We have the opportunity to implement problem based learning and teach our learners how to use web tools and social media to solve real world problems. It’s learning that shows results in a meaningful way. The Prezi below shows the general parts of a problem based learning project that integrates ICT! Just click within the presentation to visit that resource or example.

Overview of the PBL Process

These are 4 basic parts of a PBL lesson with ICTs. I have highlighted these steps using Valerie Burton’s lesson, Teen Advocates Fight Against the Drop-Out Rate.

  1. Problem
    1. Introduce the problem
      1. Make it a powerful story that engages them or strikes an emotional chord.
      2. Ways to introduce the problem- through a blog post, show a video, take them through a case study, analyze an infographic, or have them play an online game or simulation. Valerie introduces the problem on her blog. In addition, students play a game at Boosthigh.org to learn about the drop-out rate.
      3. At this point, give students their mission with guidelines. Valerie’s mission is, “Create a website that hosts videos, blog posts, comics, PSAs, etc. to help decrease the dropout rate at our high school.” Keep it short and simple so students understand the task.
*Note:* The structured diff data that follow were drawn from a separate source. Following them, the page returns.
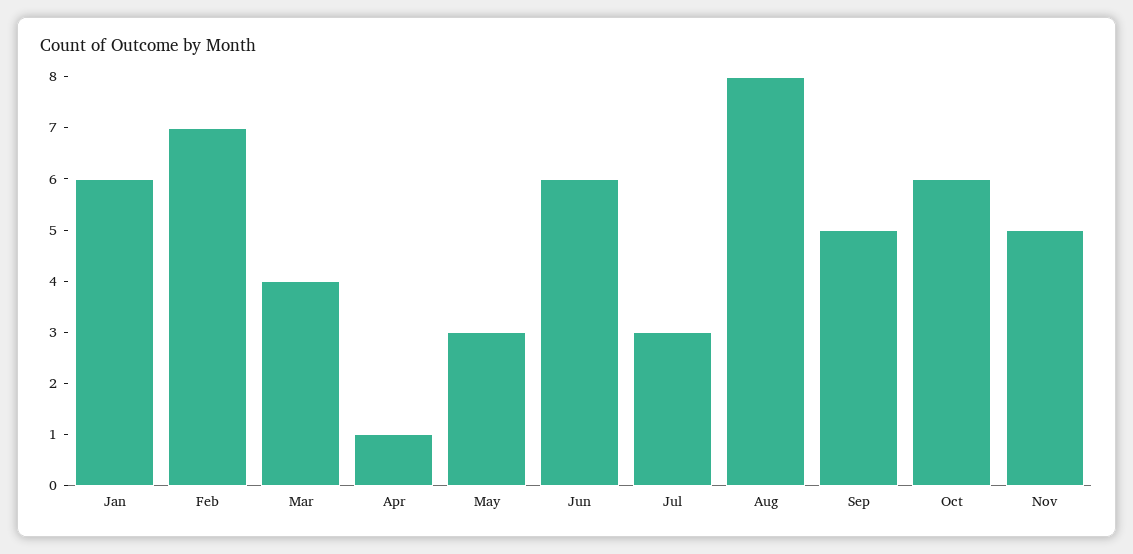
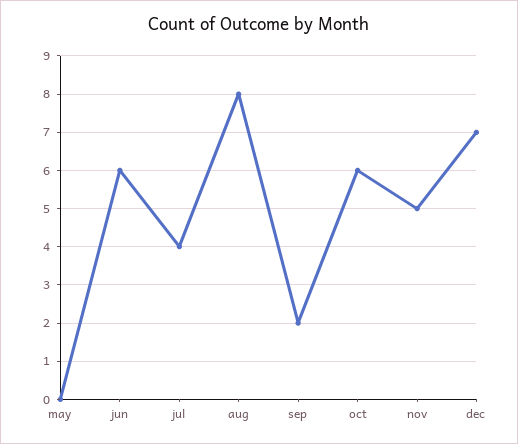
Jan: 6 -> none
Feb: 7 -> none
Mar: 4 -> none
Apr: 1 -> none
May: 3 -> 0
Jul: 3 -> 4
Sep: 5 -> 2
dec: none -> 7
You can include the solution product or leave that open and allow them to decide how to solve the problem. Most teachers will have a solution in mind, such as develop a safety poster or create a PSA.
    2. Give students time to reflect on the problem in pairs or groups. Find a variety of brainstorming tools here, http://pear.ly/bKmy9.
  2. Problem Research
    1. Options- Interviews, surveys, wikipedia, web quests
    2. Various online tools- http://pear.ly/bP38v
    3. Teach digital literacy, evaluation of online resources, bookmarking, curation, and annotation
  3. Solution
    1. You can give them the solution and guidelines when you introduce the problem. Examples may include, create a digital campaign or poster, make a Public Service Announcement (PSA), create an online game, create an ebook, organize an online project, create an advertisement, make a video, develop a product, design an app, host an event, create an infographic, or create a social network! Alternatively, you can give them a list of solutions to choose from like Valerie did.
    2. Generating solutions- in pairs/groups, students brainstorm possible solutions and the steps involved in implementing the solution
    3. Implementation
  4. Presentation
    1. Students present the solution, reflect on the process of implementing the solution, and discuss it’s impact
    2. Find various online presentation tools listed here,   http://pinterest.com/shellyterrell/presentation-tools/

This presentation was 1 of 6 sessions I gave at the #GAETC13 conference, which was held in beautiful Atlanta, Georgia. The resources for all 6 sessions are here,  http://teacherrebootcamp.com/tag/gaetc13. I tried collaborative note-taking with the audience on one Google Doc. Access those notes here,  http://bit.ly/pbl123. Thank you to Javaye Stubbs, Aaryn Schmihl @aschmuhl, Penny Christensen, @pen63, Kristen Drake, Margaret @MGGunter, Amy Sutton, @daniellesherfey, Marisa Wesker @WeskerTeach, Jessica Burce @jessica_burce, Tracy Sayer, Robin, @jandrwalters, Danielle @daniellesherfey, Alicia Coffie, Ambe Olinga @AJOlinga, Andy Pike @ANDYPIKE4, Michelle Easley @measleyfcs, @roamy82, Mike Vigilant @mikevigilant and others who helped with the collaborative note-taking experience.

Challenge:

Use one of these resources or ideas and share with me how the experience went with your learners.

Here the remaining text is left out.